**What you have to do:** Retype every line of the data below, starting with the first and ending with the line that contains "(205, 157) none", but leave out the pictures.

(Before and after images)
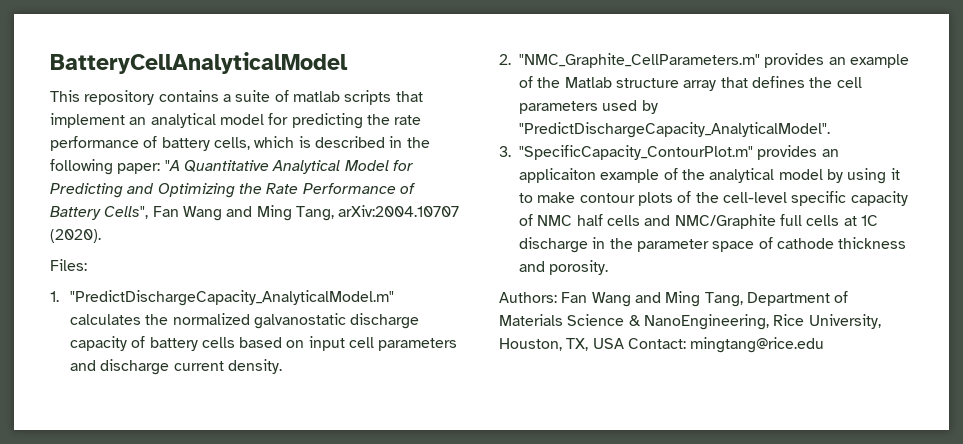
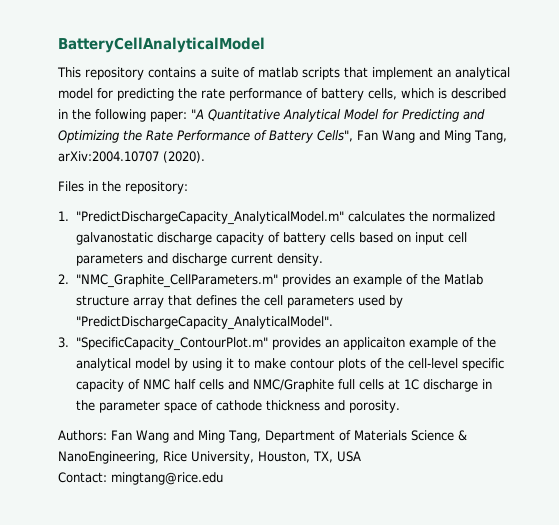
[50,259,87,271] Files: -> [58,181,188,194] Files in the repository:
(624, 343) none -> (361, 456) //

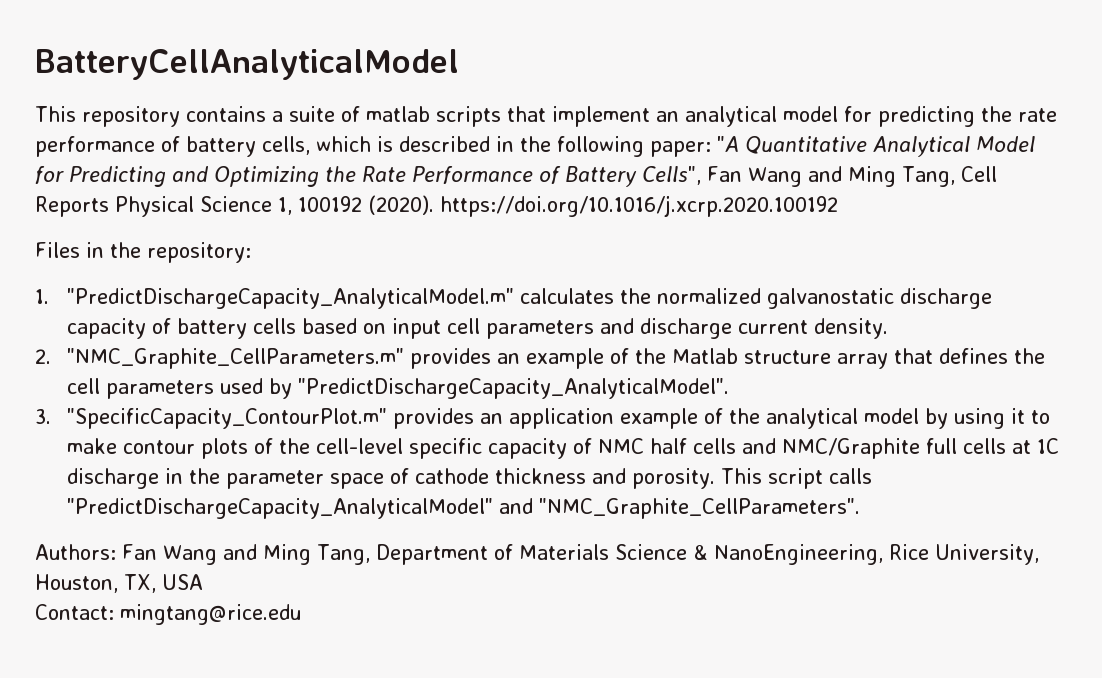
[58,151,159,162] arXiv:2004.10707 -> [960,166,997,182] [35,196,362,217] Cell Reports Physical Science 1, 100192
(205, 157) none -> [440,195,838,217] https://doi.org/10.1016/j.xcrp.2020.100192
[342,337,405,350] applicaiton -> [509,408,615,429] application
(400, 406) none -> [721,468,873,489] [67,498,861,519] This script calls "PredictDischargeCapacity_AnalyticalModel" and "NMC_Graphite_CellParameters".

**Your solution:**
[50,259,87,271] Files: -> [58,181,188,194] Files in the repository:
(624, 343) none -> (361, 456) //

[58,151,159,162] arXiv:2004.10707 -> [960,166,997,182] [35,196,362,217] Cell Reports Physical Science 1, 100192
(205, 157) none -> [440,195,838,217] https://doi.org/10.1016/j.xcrp.2020.100192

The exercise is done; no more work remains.